Background Child abuse was top five rank causes of preventable premature death in Thai children. Many types of child injury were reported by campaign/law enforcement and nationwide policy such transport injury and other physical injuries (drowning and near drowning, falling, suffocation, bite and string, burn and struck by against). Child Abuse and maltreatment was a one problem of injury types that difficult to report and approach. As a tip of iceberg, a few cases were reported and usually fatal but these bring to the short term of social concern due to few evidence. Finally there were not strategies to improve and cope with this problem.

Methods The National Injury Database (NPIRT) was developed and implemented. It included all types of injured children participated from 34 emergency services across country during 2010–2012 to solved this problem. The descriptive analytic of child injury surveillance such as age group, sex, pre-hospital factors and support, vital signs, GCS, mechanism and type of injuries included with child abuse components and outcome were included in this new database and analysed.

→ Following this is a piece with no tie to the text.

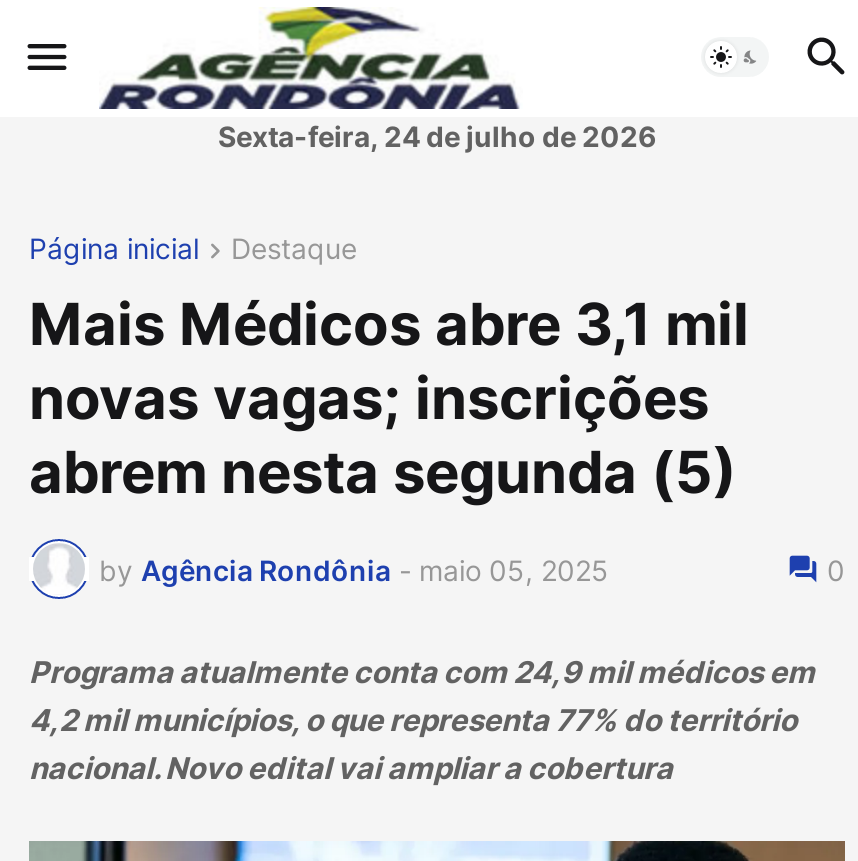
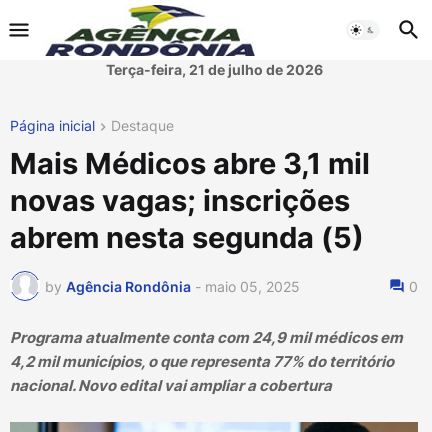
- Sexta-feira, 24 de julho de 2026
+ Terça-feira, 21 de julho de 2026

Results Of these 42,144 cases from NPIRT, The mainly interest was the incidence of child abuses that occurred 2,400 cases (5.7%), Male: Female 1.4: 1 and mean age 15.3 + 3.32 years. The death rate of child abuse was higher in male than female (1:100). 92% of children were injured mainly within their residential areas. Only two-third of abuse was transferred by ambulance. About 37% had prior communication with the referral hospitals and healthcare worker before transportation. 34% of children had initial first aid at scene and 29% were provided appropriately. The mainly mechanism of all child abuses were physical blunt injury (51%) followed by penetrating (5%). Most of common injuries were physical abuse (2,309 cases, 95%), and following with sexually abused (91 cases, 5%). The overall child abused death was 9 per 1,000 victims.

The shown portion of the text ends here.